The last two years haven’t been easy. Yet, practicing positive self-talk and showing yourself a little compassion can go a long way. Give yourself some time to ease back into a “normal” social life. Take the pressure off. If you’re really not feeling it, give yourself a self-care night full of your favorite shows, a warm bath, and more.

4. Asking for Extra Support from Friends & Family

Use your support system if you need it, especially if you’re feeling anxious and they are there with you. Talk to them before the social event and let them know what’s going on. True friends will be there for you and help you through it.


Go Slow

There’s no rush to jump back into every Friday night happy hour or every Sunday brunch. Take your time. As Theodore Roosevelt once said, “Do what you can, with what you’ve got, where you are.” In other words, take it one day and one stride at a time. You’ve got this.

Read Next: Do the 333 Rule and the 54321 Method Help People Struggling With Anxiety?

Photo by Christian Erfurt on Unsplash


3 comments on “Are You Struggling With Social Anxiety? How to Identify & Helpful Ways to Overcome”

  1. Overcoming Social Anxiety: What Can You Do?

    Well, instead of fighting and struggling to overcome social anxiety and be accepted, accept reality. Or rather just f*** society.

    My father who was "sociable" person with many friends said that you have to learn to get along with others. In my experience, it's more like you've got to escape from a social "hell" or "prison" and seek refuge in a community or society where you fit in.

    Let's face it. If I were born in "Redneck" town, but I'm a "normal" person, no matter what I do, I'll never fit in with Rednecks. And I DON'T want to fit and BE a Redneck. It's just not who I am.

    So what do I do? Move to California or New York.
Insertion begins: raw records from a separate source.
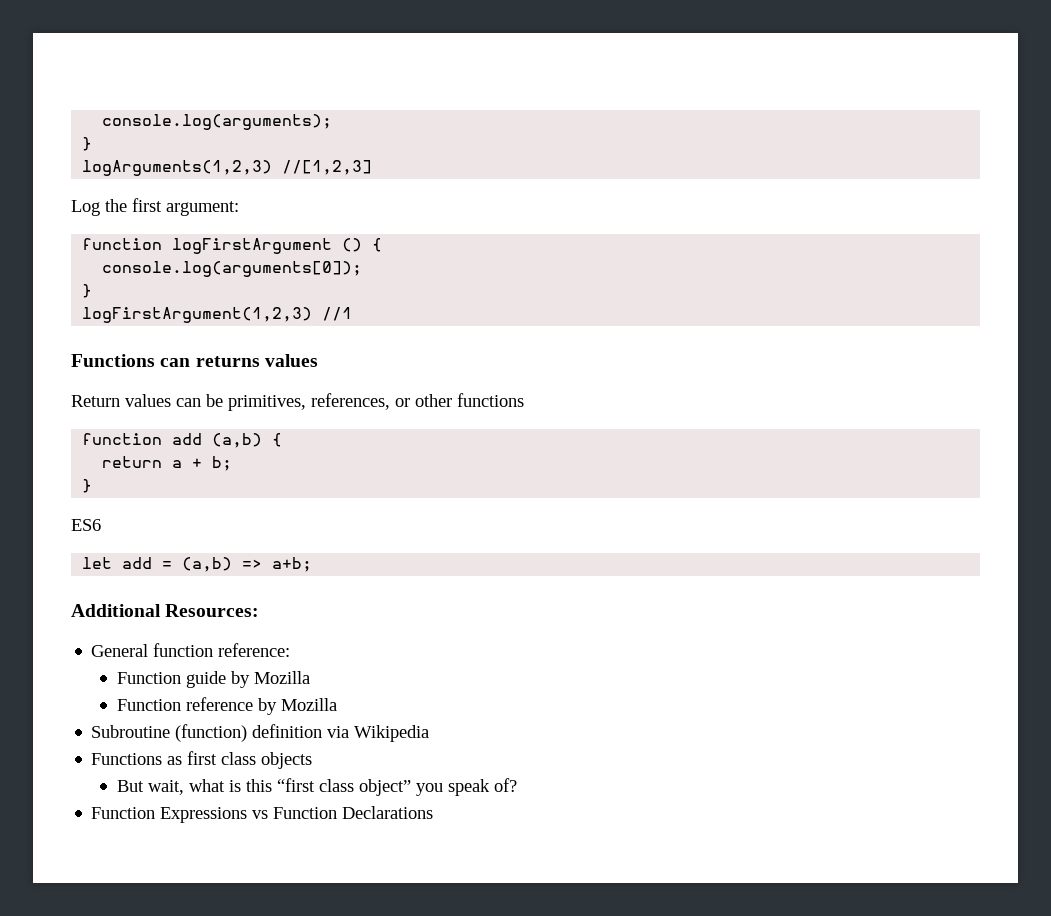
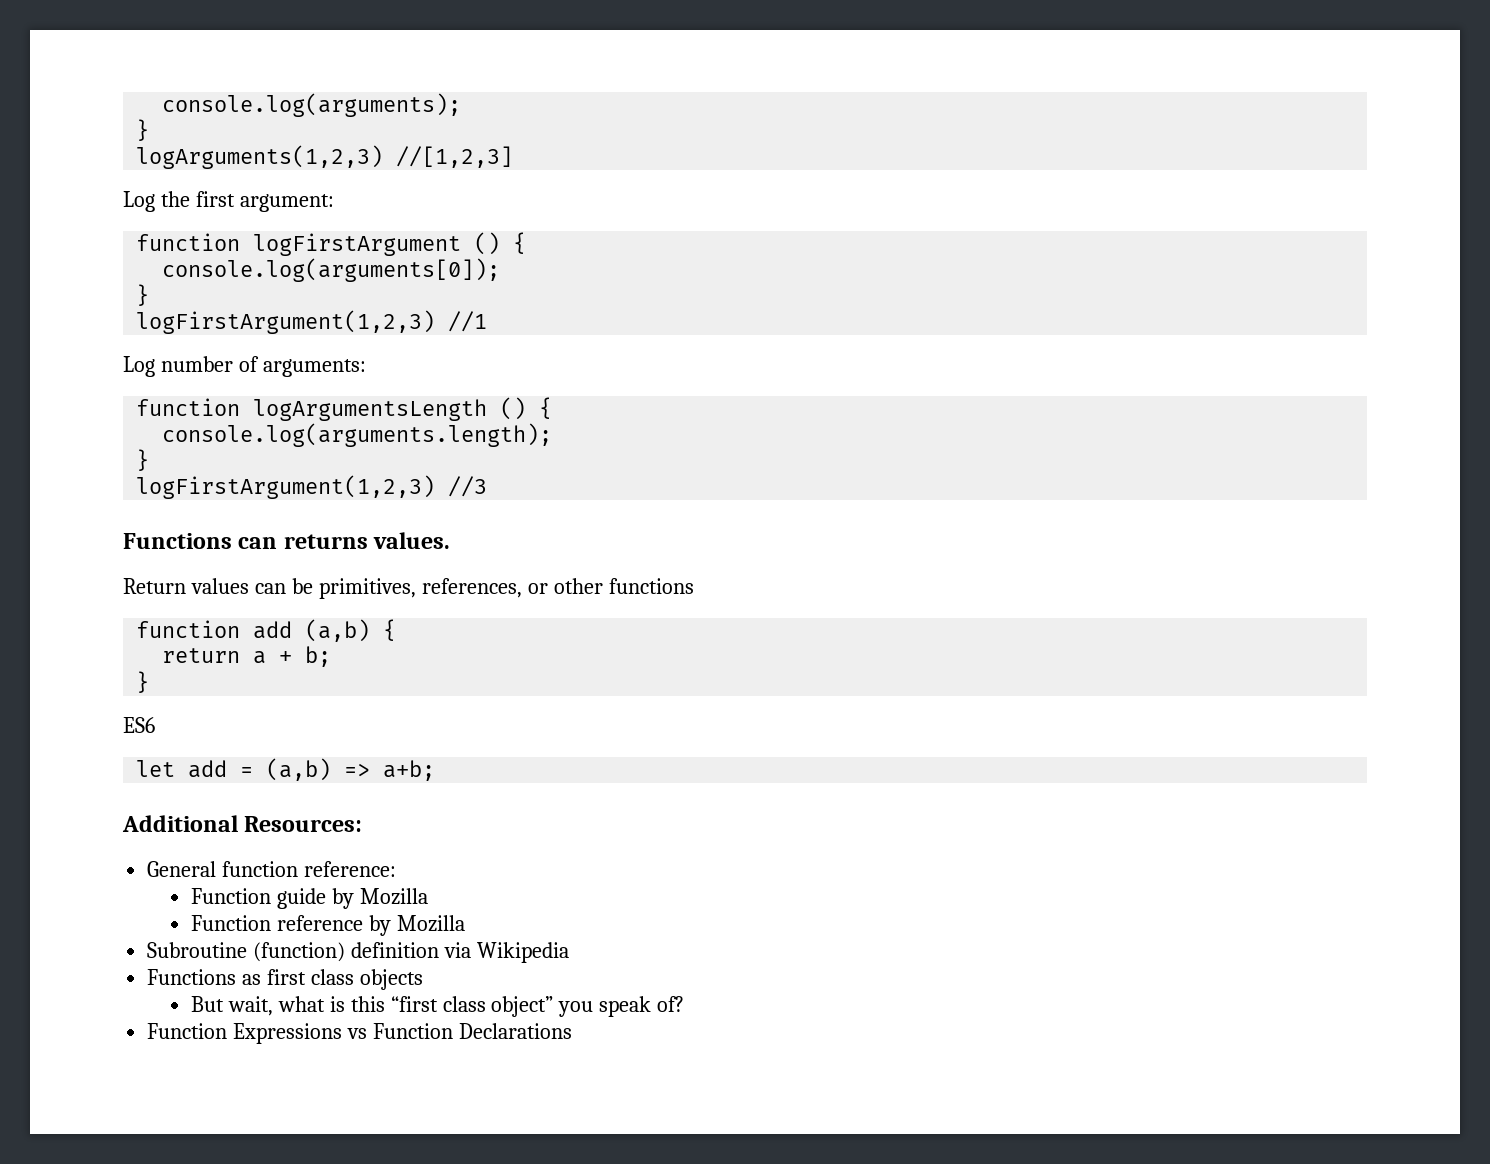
+ Log number of arguments:
+ function logArgumentsLength () {
+ console.log(arguments.length);
+ }
+ logFirstArgument(1,2,3) //3
- Functions can returns values
+ Functions can returns values.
But there, the most important thing in the universe is to be "COOL": talk cool, tell cool jokes and stories, act cool, dress cool, drive a cool car, have a cool job, have cool friends, cool money, a cool girlfriend/boyfriend.

    If you're just nice and friendly, they'll look down on you as childish, immature, naive, a nerd. At worse, you'll be bullied, gossiped about, walked over. At best, you be ignored, shunned, ostracized.
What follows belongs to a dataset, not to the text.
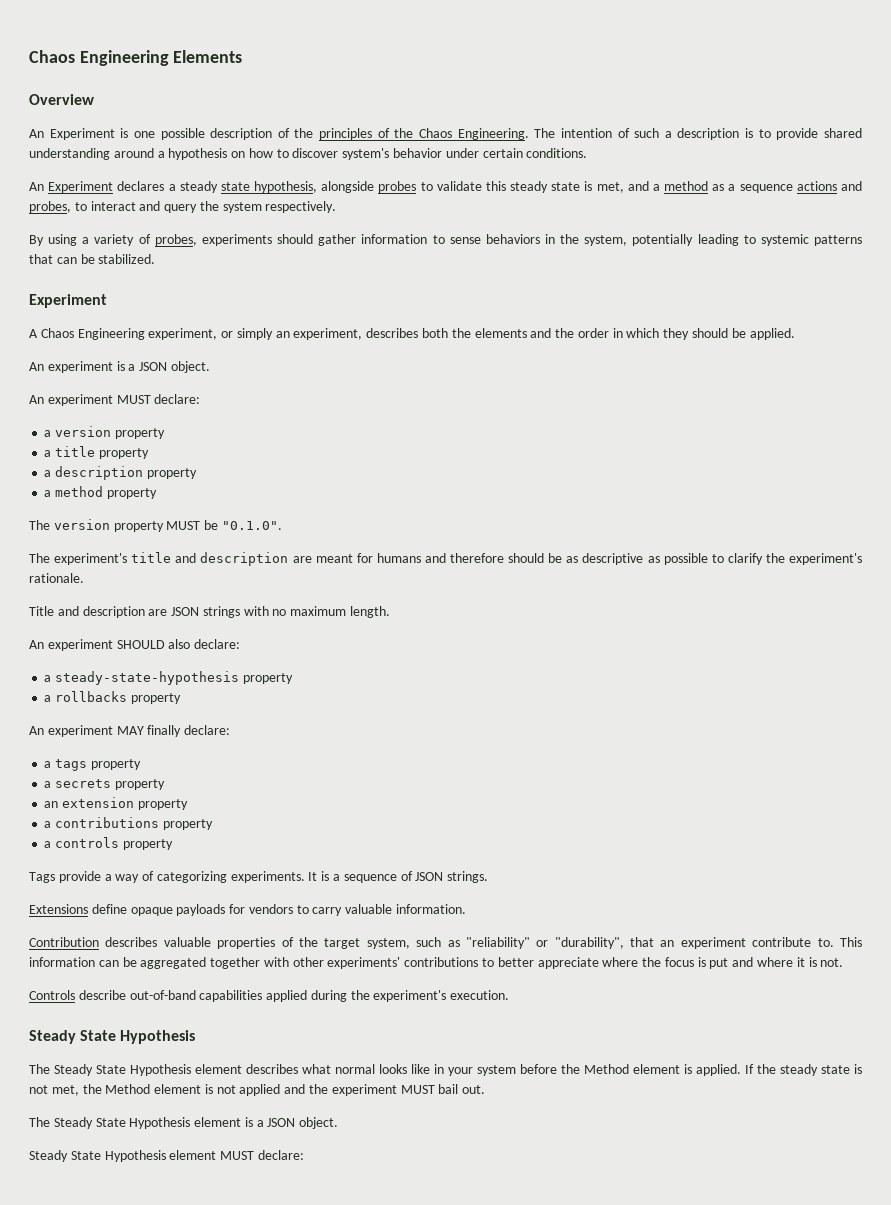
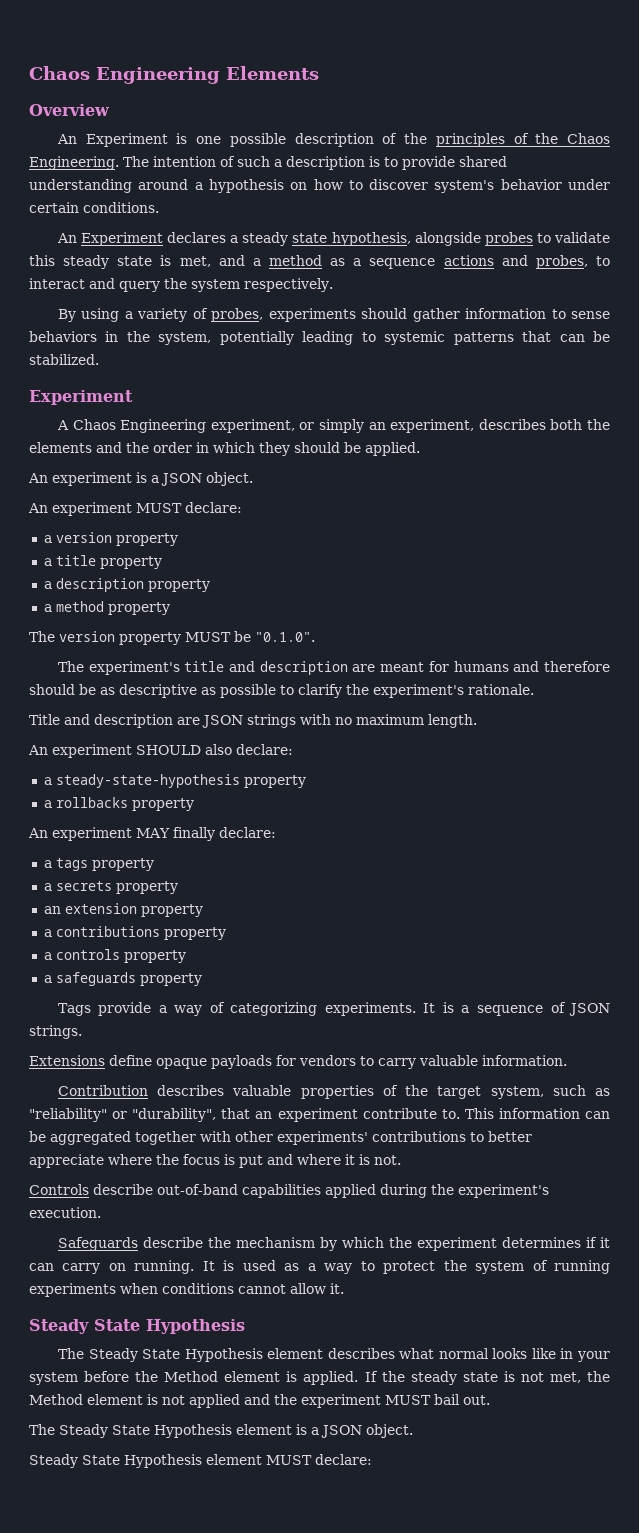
+ a safeguards property
+ Safeguards describe the mechanism by which the experiment determines if it can carry on running. It is used as a way to protect the system of running experiments when conditions cannot allow it.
    Again, that's not who I am, nor should I try or want to be "cool".

    In these circumstances, it's best to just be a remote freelancer and work from home, like a (Japanese) hikkikomori. No need for incessant grooming. No commute, no boss, no office politics, favoritism, backstabbing, gossiping.

    But I will still take walks in nature, ride my bike and befriend dogs and cats, and connect with like minded people on the other side of the world, online.
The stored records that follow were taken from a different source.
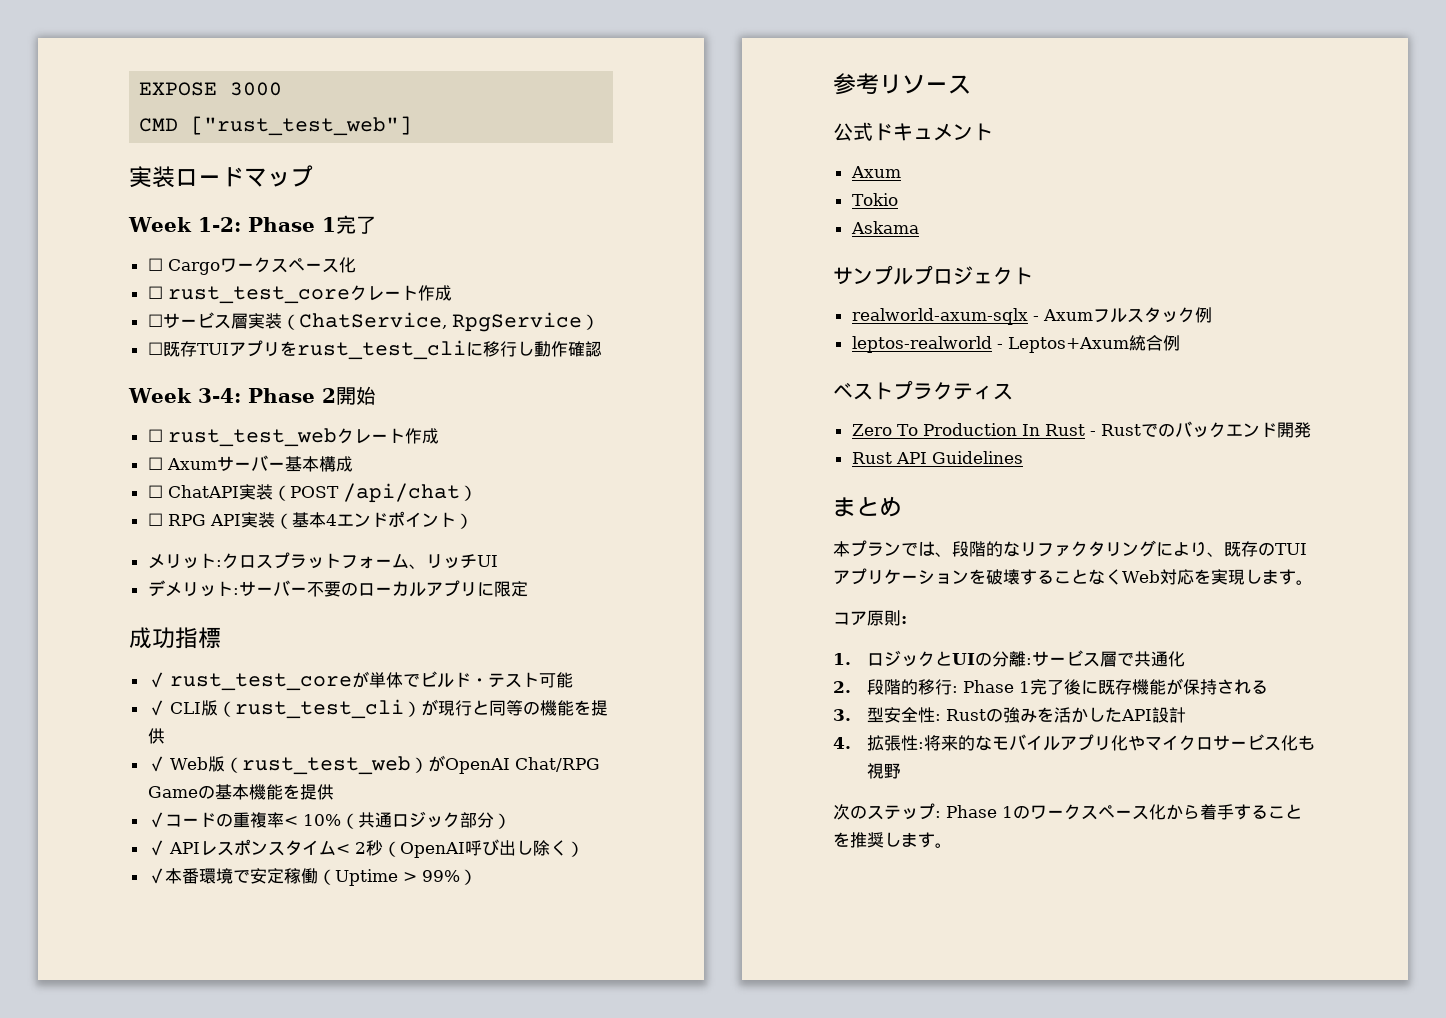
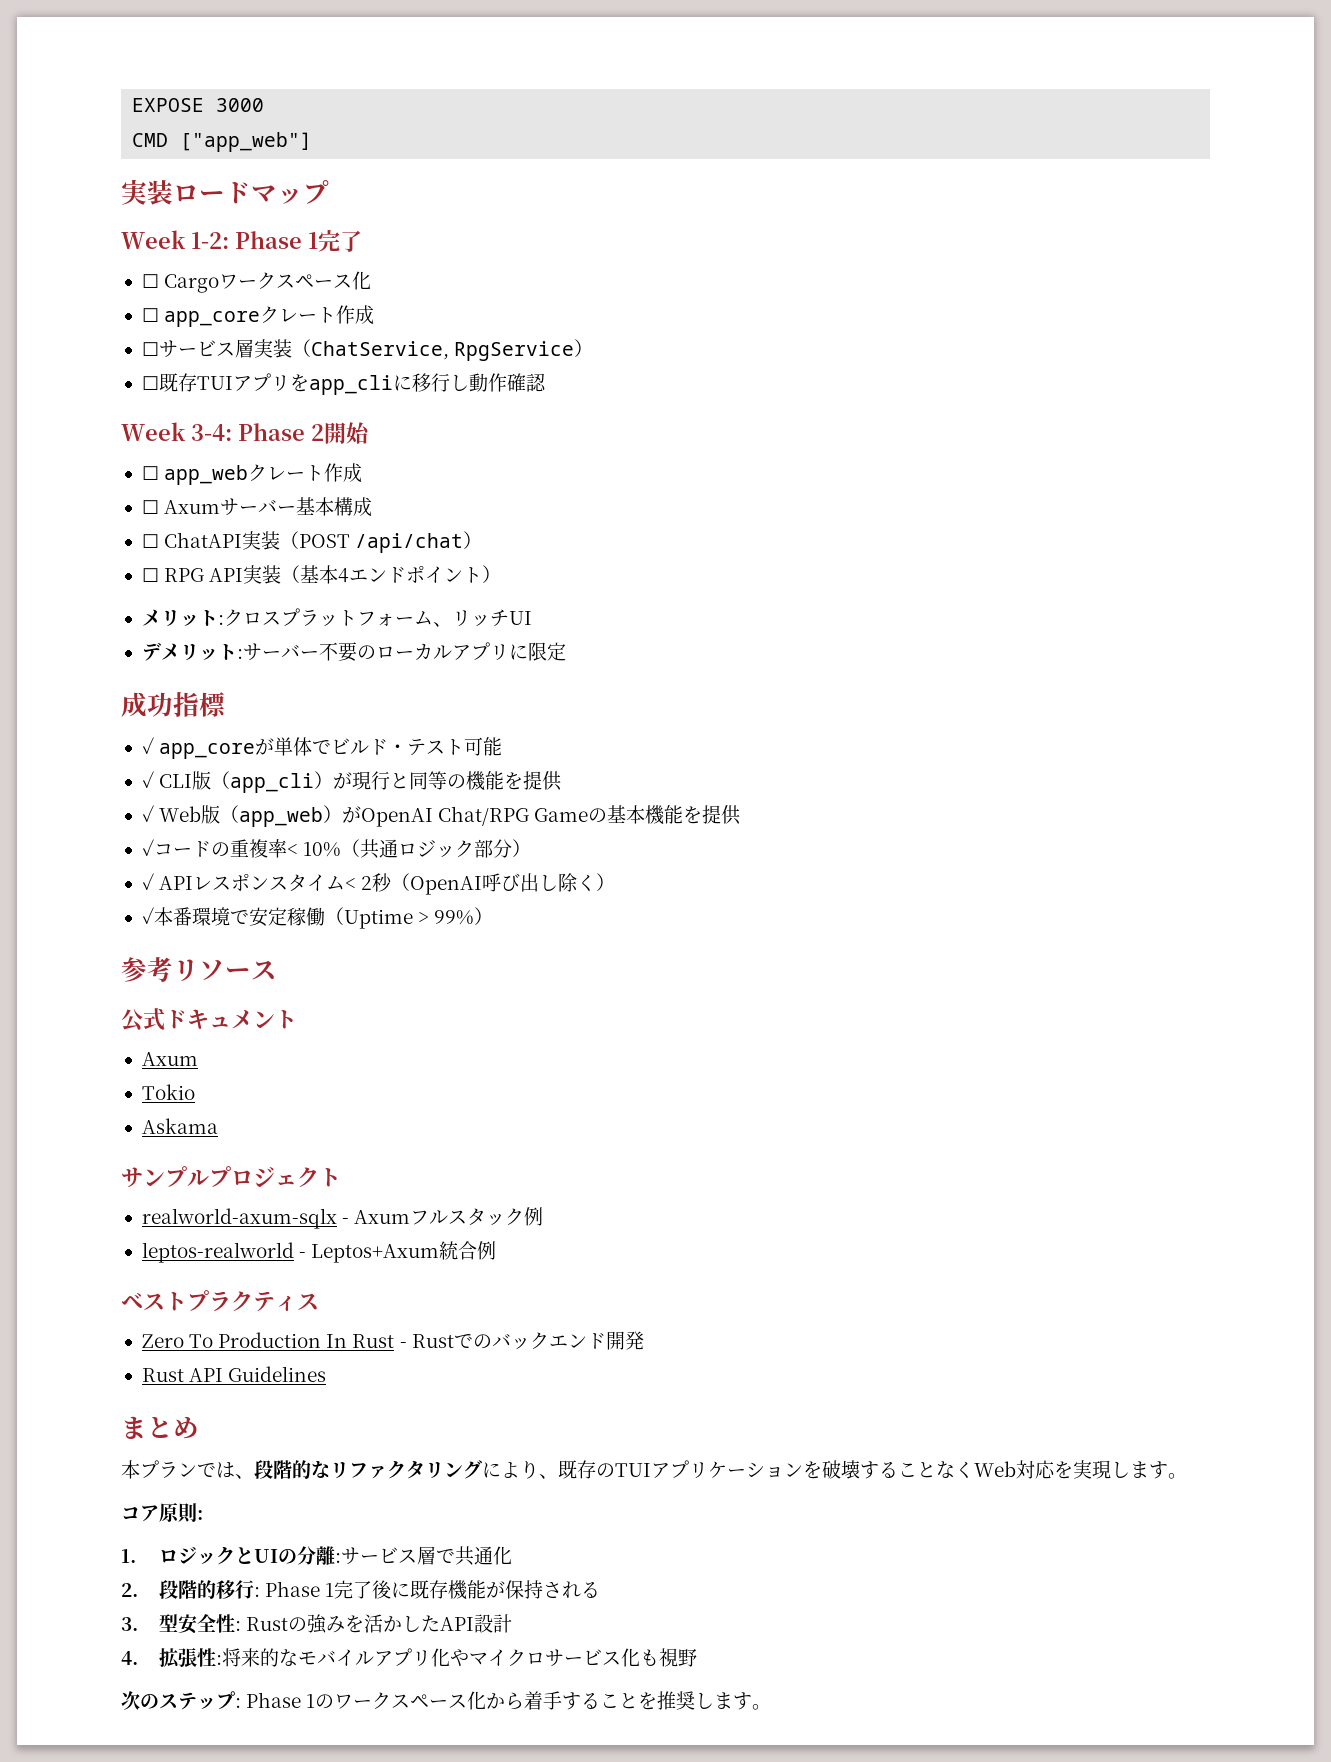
- CMD ["rust_test_web"]
+ CMD ["app_web"]
- ☐ rust_test_coreクレート作成
+ ☐ app_coreクレート作成
- ☐既存TUIアプリをrust_test_cliに移行し動作確認
+ ☐既存TUIアプリをapp_cliに移行し動作確認
- ☐ rust_test_webクレート作成
+ ☐ app_webクレート作成
- ✓ rust_test_coreが単体でビルド・テスト可能
+ ✓ app_coreが単体でビルド・テスト可能
- ✓ CLI版（rust_test_cli）が現行と同等の機能を提供
+ ✓ CLI版（app_cli）が現行と同等の機能を提供
- ✓ Web版（rust_test_web）がOpenAI Chat/RPG Gameの基本機能を提供
+ ✓ Web版（app_web）がOpenAI Chat/RPG Gameの基本機能を提供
    Now this is true FREEDOM!

  2. I must admit. I used to have this dilemma. I worked on it. I read books, lots of them. Talking to people - strangers, standing my feet to ask questions, contribute something of value in corporate meeting.

    I have read something that the greatest fear in life are: The fear of death, and the other one is the fear of public speaking. I read books authored by writers like... Brian Tracy. Am now a people magnet!